Deco

Entre vie sauvage et mémoire de l’art

02 Fév 2021

«Chercheur d’unique», le décorateur genevois Hervé Javet a réalisé de nombreux intérieurs luxueux et raffinés. Retour sur un appartement qu’il avait aménagé il y a quelques années. Un lieu envoûtant dans lequel la vie sauvage rencontre la mémoire de l’art.

 

 

En pénétrant dans l’appartement d’Hervé Javet, la surprise est totale. Les flammes hésitantes des bougies mettent en évidence la brillance des parois foncées. La spectaculaire console Cristalloïde d’Hervé Van Der Straeten en inox poli miroir fait éclater sa beauté. Une photo originale de David Lachapelle est suspendue. On sent que tout est à venir. 

 

 

© Didier Delmas. Parution EC2/2013

L'entrée.

 

Un couple d’adorants «Nat» de Birmanie, debout, les mains en signe d’adoration, nous accueille. Les dorures à incrustation de sulfures, un peu fanées, leur confèrent l’autorité de fervents en prière depuis le XVIIIe siècle. Ils sont là pour adouber un bienveillant bouddha.

 

Assise à leur pied, «Lili», une lionne naturalisée dont les yeux d’or troublent le visiteur. La belle, venue du Cirque Bouglione, s’admire dans un grand miroir d’angle. Elle n’est pas seule. «Onca», le jaguar noir, a gardé son patronyme. Un éclat de soleil glisse sur son pelage sombre et fait apparaître les taches sous la livrée noire. 

 

© Didier Delmas. Parution EC2/2013

Le jaguar (taxidermie Design & Nature) semble déambuler au pied des adorants issus du Royaume des Etats Shan.

 

Hervé Javet entouré de ses fauves.

 

Une impressionnante pierre lisse venue des lieux sacrés de l’Inde… Nommée Shiva Lingam, elle dispense son alchimie précieuse. Elle est d’une beauté saisissante et possède la douceur du satin.

 

De multiples splendeurs participent à l’atmosphère précieuse et rare sans contrevenir à l’harmonie des lieux. Des fauteuils de poulain noir traité façon croco et bordés de passementerie, des lampadaires de 1950 attribués à Isamu Noguchi, un meuble bas dessiné et créé par Hervé Javet pour faire valoir un plateau de laque où vibrent des reflets sombres…

 

© Didier Delmas. Parution EC2/2013

Le coin lecture avec une statuette de chien Doggy John de Julien Marinetti.

 

© Didier Delmas. Parution EC2/2013

Ambiance feutrée dans le salon. Au mur, l’œuvre de Vincent Dubourg, Rupture. Elle sert aussi d’étagère et fait écho à la table basse No Limit.

 

Les bouledogues de Marinetti, farceurs et drôles, semblent se désintéresser de ce décor d’exception… Mais poussons les portes.

 

Le bureau accueille une toile précise comme une photo et ce qu’il faut pour travailler.

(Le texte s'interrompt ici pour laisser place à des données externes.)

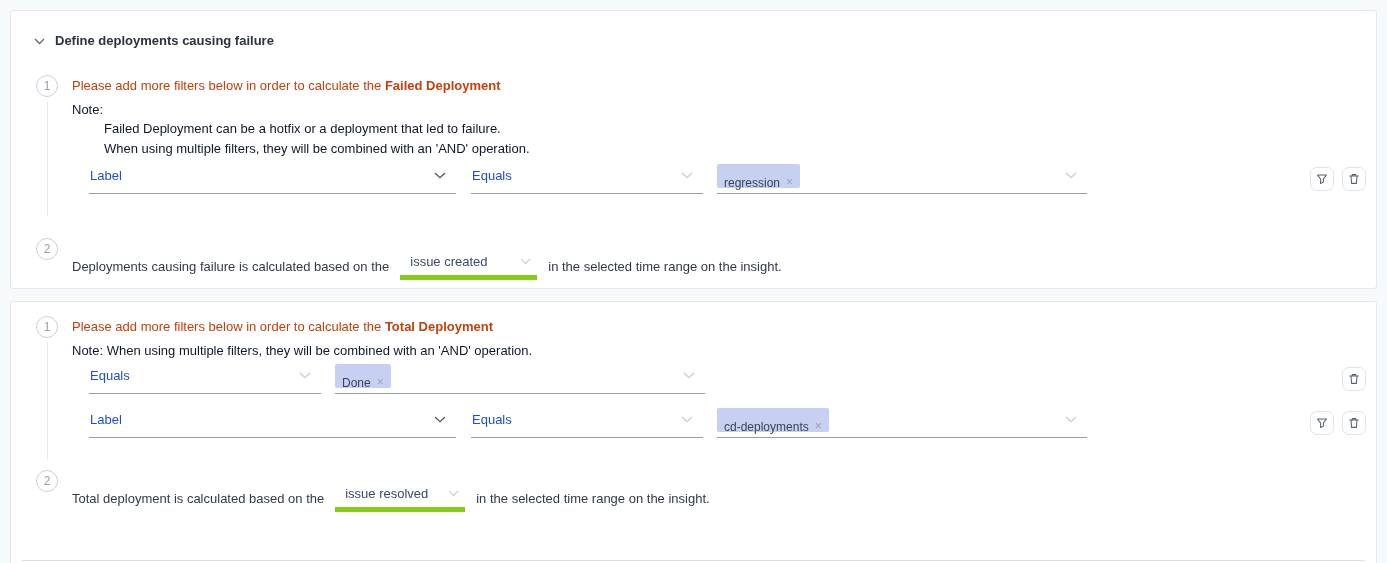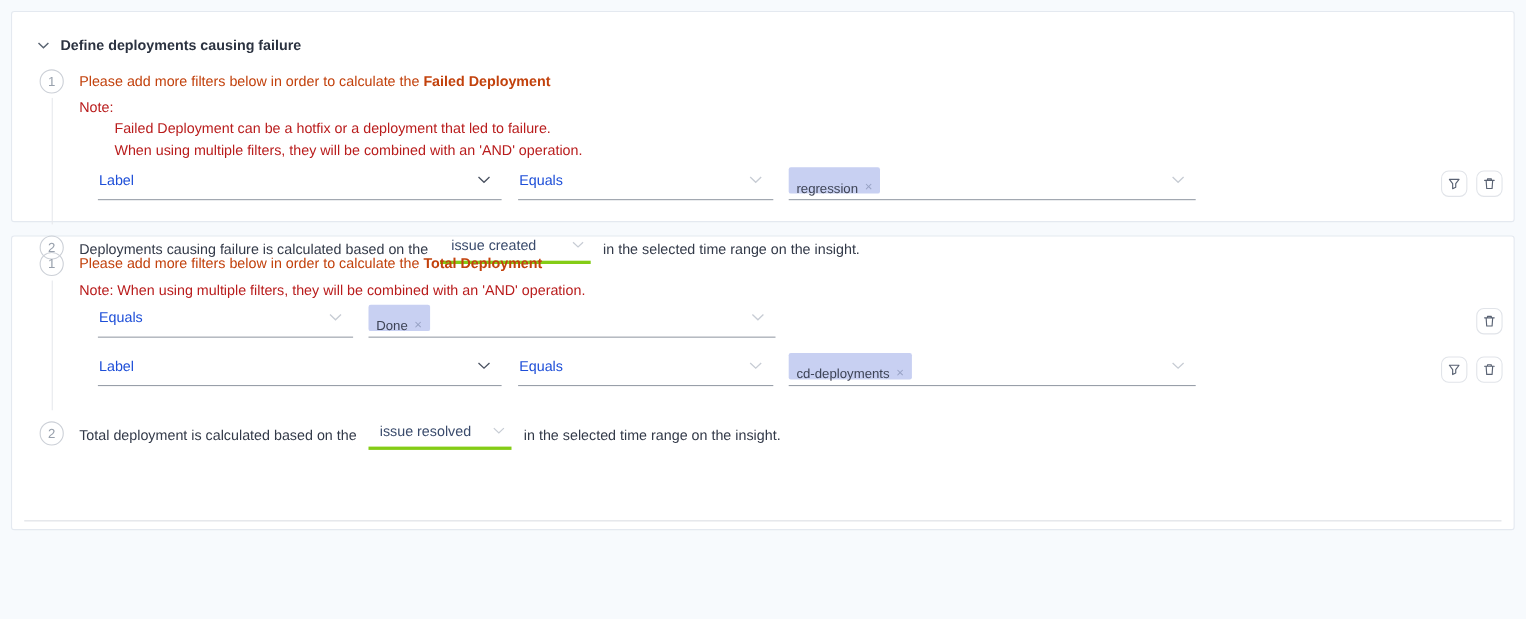--- a/index.html
+++ b/index.html
@@ -11,21 +11,21 @@
     color: #323948;
   }
   .card {
     background: #ffffff;
     border: 1px solid #e4e9f0;
     border-radius: 3px;
     margin: 0 10px;
     display: flex;
     flex-direction: column;
   }
-  .card-1 { margin-top: 10px; height: 192px; }
+  .card-1 { margin-top: 10px; height: 279px; gap: 12px; }
   .card-2 { margin-top: 12px; height: 268px; }
 
   .card-header {
     display: flex;
     align-items: center;
     gap: 10px;
     padding: 22px 24px 0 23px;
     cursor: pointer;
   }
   .card-title { font-weight: bold; color: #2b3240; line-height: 16px; }
@@ -46,21 +46,21 @@
     color: #98a0ac;
     font-size: 12px;
     display: flex; align-items: center; justify-content: center;
     flex: 0 0 22px;
   }
   .vline { width: 1px; flex: 1; background: #e7e9ed; margin-top: 4px; }
 
   .step-content { flex: 1; margin-left: 14px; padding-bottom: 22px; }
   .instruction { margin-top: 3px; line-height: 16px; color: #c2410c; }
   .instruction b { font-weight: bold; }
-  .note { margin-top: 8px; line-height: 16px; color: #b91c1c; }
+  .note { margin-top: 8px; line-height: 16px; color: #0f172a; }
   .note.indent { margin-top: 2px; margin-left: 32px; line-height: 18px; }
 
   .filter-row {
     display: flex;
     align-items: center;
     margin-left: 17px;
     margin-top: 6px;
     height: 30px;
   }
   .filter-row + .filter-row { margin-top: 14px; }
@@ -119,23 +119,23 @@
     margin-top: 0;
     color: #323948;
   }
   .step2-block { margin-top: 10px; }
   .inline-select {
     display: inline-flex;
     align-items: center;
     justify-content: space-between;
     width: 137px;
     height: 26px;
-    border-bottom: 3px solid #84cc16;
+    border-bottom: 5px solid #84cc16;
     padding: 0 6px 6px 10px;
-    margin: 0 11px;
+    margin: 16px 11px;
     color: #394a6b;
     cursor: pointer;
     align-self: flex-start;
   }
   .step2-line > span:not(.inline-select) { line-height: 22px; }
 
   .divider {
     height: 1px;
     background: #dcdfe4;
     margin: auto 11px 0 11px;

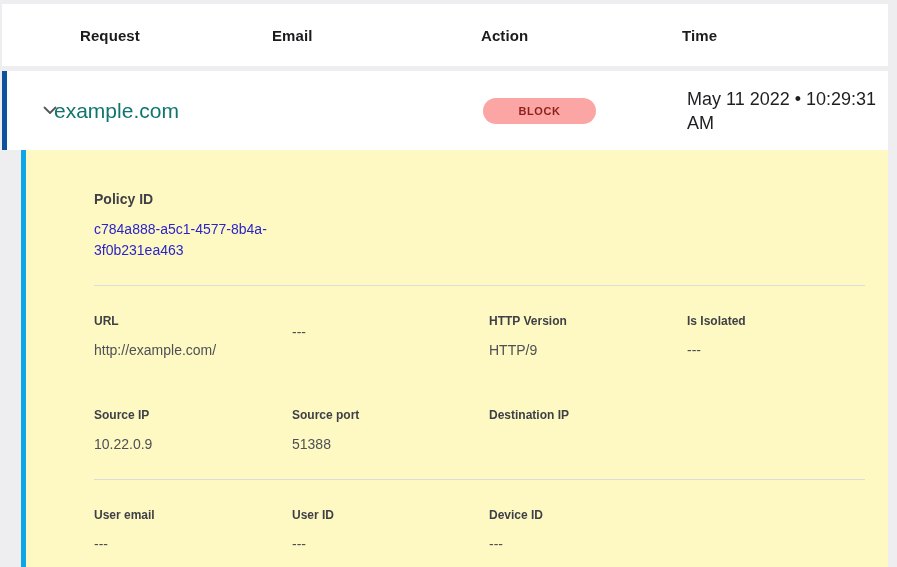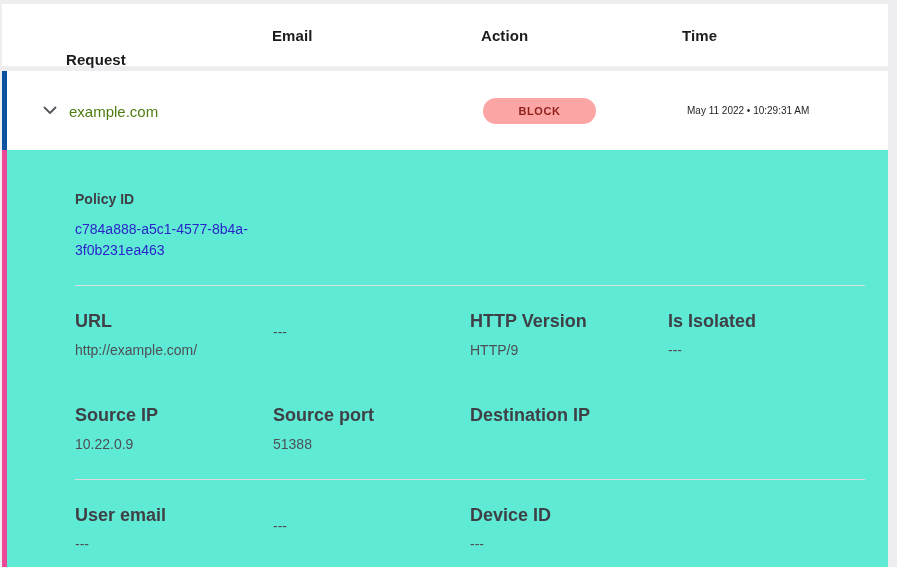--- a/index.html
+++ b/index.html
@@ -21,21 +21,21 @@
   }
   .thead .col {
     position: absolute;
     top: 50%;
     transform: translateY(-50%);
     font-size: 15px;
     font-weight: 700;
     color: #1c1c1f;
     letter-spacing: 0.1px;
   }
-  .col-request { left: 64px; margin-top: 24px; }
+  .col-request { left: 78px; }
   .col-email   { left: 270px; }
   .col-action  { left: 479px; }
   .col-time    { left: 680px; }
 
   .head-gap { height: 5px; }
 
   
   .trow {
     background: #ffffff;
     height: 79px;
@@ -49,25 +49,25 @@
     top: 50%;
     transform: translateY(-50%);
     width: 16px;
     height: 16px;
     display: flex;
     align-items: center;
     justify-content: center;
   }
   .cell-request {
     position: absolute;
-    left: 62px;
-    top: 50%;
-    transform: translateY(-50%);
-    font-size: 15px;
-    color: #4d7c0f;
+    left: 47px;
+    top: 50%;
+    transform: translateY(-50%);
+    font-size: 21px;
+    color: #0f766e;
   }
   .cell-email {
     position: absolute;
     left: 266px;
     top: 50%;
     transform: translateY(-50%);
     font-size: 15px;
     color: #202024;
   }
   .badge {
@@ -84,32 +84,33 @@
     width: 113px;
     text-align: center;
     border-radius: 999px;
   }
   .cell-time {
     position: absolute;
     left: 680px;
     top: 50%;
     transform: translateY(-50%);
     width: 196px;
-    font-size: 10px;
+    font-size: 18px;
     line-height: 24px;
     color: #1f1f23;
   }
 
   
   .details {
-    background: #5eead4;
-    border-left: 5px solid #ec4899;
+    background: #fef9c3;
+    border-left: 5px solid #0ea5e9;
     height: 417px;
     padding: 0 23px 0 68px;
     overflow: hidden;
+    margin-left: 19px;
   }
   .policy-label {
     padding-top: 40px;
     font-size: 14px;
     font-weight: 700;
     color: #3f3f46;
     line-height: 18px;
   }
   .policy-link {
     display: block;
@@ -128,21 +129,21 @@
   }
   .divider2 { margin-top: 26px; }
   .fields {
     display: grid;
     grid-template-columns: 198px 197px 198px 1fr;
   }
   .fields-row1 { margin-top: 26px; }
   .fields-row2 { margin-top: 47px; }
   .fields-row3 { margin-top: 26px; }
   .field-label {
-    font-size: 18px;
+    font-size: 12px;
     font-weight: 700;
     color: #3f3f46;
     line-height: 18px;
   }
   .field-value {
     margin-top: 11px;
     font-size: 14px;
     color: #4f4f56;
     line-height: 18px;
   }
@@ -214,20 +215,21 @@
       </div>
 
       <hr class="divider divider2">
 
       <div class="fields fields-row3">
         <div class="field">
           <div class="field-label">User email</div>
           <div class="field-value">---</div>
         </div>
         <div class="field">
+          <div class="field-label">User ID</div>
           <div class="field-value">---</div>
         </div>
         <div class="field">
           <div class="field-label">Device ID</div>
           <div class="field-value">---</div>
         </div>
       </div>
 
     </div>
   </div>

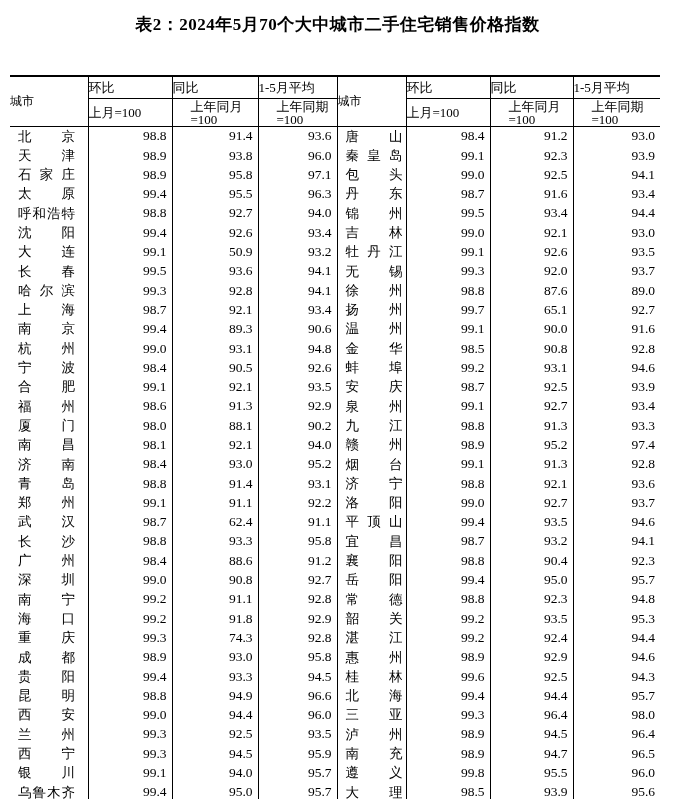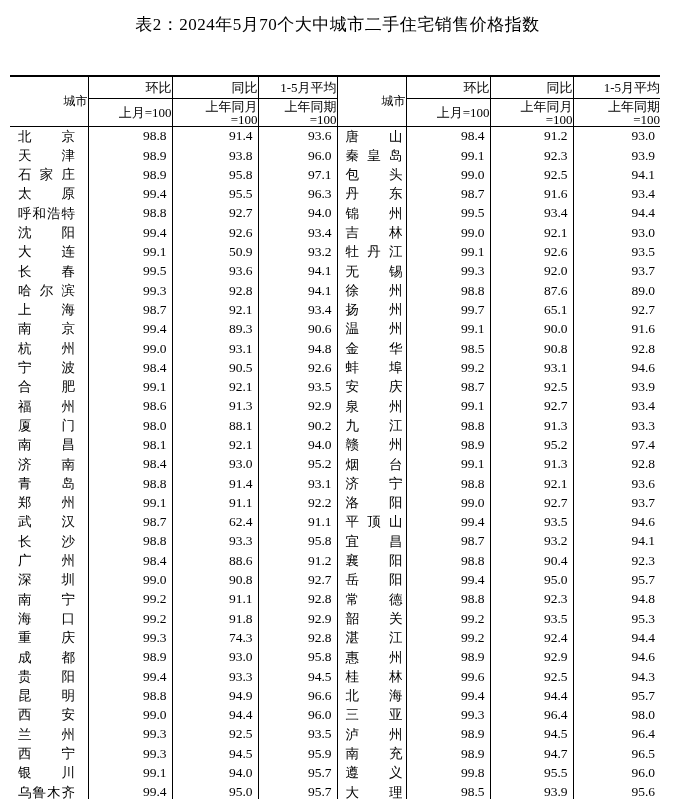--- a/index.html
+++ b/index.html
@@ -3,34 +3,34 @@
 <meta charset="utf-8">
 <style>
   html,body{margin:0;padding:0;}
   body{
     width:675px;height:799px;background:#ffffff;color:#000;
     font-family:"Liberation Serif","DejaVu Serif",serif;
     -webkit-font-smoothing:antialiased;
   }
   .page{width:675px;height:799px;overflow:hidden;}
   .title{
-    text-align:center;font-weight:normal;font-size:17px;
+    text-align:center;font-weight:bold;font-size:17px;
     padding-top:13px;letter-spacing:0.5px;
   }
   .tablewrap{margin:39px 0 0 10px;}
   table{
     width:650px;table-layout:fixed;border-collapse:collapse;
     border-top:2.5px solid #000;border-bottom:2.5px solid #000;
   }
-  th{font-weight:normal;font-size:13px;text-align:right;padding:0;}
+  th{font-weight:normal;font-size:13px;text-align:left;padding:0;}
   .bl{border-left:1px solid #000;}
   .h1{height:21px;border-bottom:1px solid #000;}
   .h-city{border-bottom:1px solid #000;font-size:12px;}
   .h2{height:27px;border-bottom:1px solid #000;font-family:Liberation Serif, serif;}
-  .two span{display:block;line-height:13px;}
+  .two span{display:block;line-height:13px;padding-left:18px;}
   .h2.one{line-height:27px;}
   tbody td{
     font-size:13.5px;height:18.8px;line-height:18.8px;padding:0;
     overflow:hidden;white-space:nowrap;
   }
   td.city{padding-left:8px;}
   .cityname{
     display:inline-block;width:57px;vertical-align:middle;
     text-align:justify;text-align-last:justify;line-height:18.8px;
   }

C’est ici que se conçoivent toutes sortes de magies. Les arbres du parc nous interpellent derrière les vitres. Mais il ne s’agit que d’une brève incursion dans la réalité.

 

© Didier Delmas. Parution EC2/2013

Dans le bureau habillé de papier peint chiffonné Elitis, une œuvre originale de l’artiste Maurice Tan Mo intitulée Lunch at he Rainbow Room.

 

Dans la chambre à coucher, Hervé Javet nous invite à l’opéra. A celui de Berlin précisément. Au-delà du miroir, une photo des loges occupe toute la paroi. On pense à Louis II de Bavière et aux murmures de la forêt surpris par Siegfried. L’immersion dans l’ailleurs est absolue.

 

De somptueux rideaux de velours rouge doublés de satin prune masquent les arbres du parc. Des objets très privés, photos, poèmes, racontent l’intimité. L’espace est confidentiel et théâtral.  Inondé de rouge et d’or, adouci par les peaux de bêtes qui couvrent le lit, il nous immerge dans un ailleurs où domine le rêve. 

 

© Didier Delmas. Parution EC2/2013

Dans la chambre, les chevets ont été dessinés par le décorateur.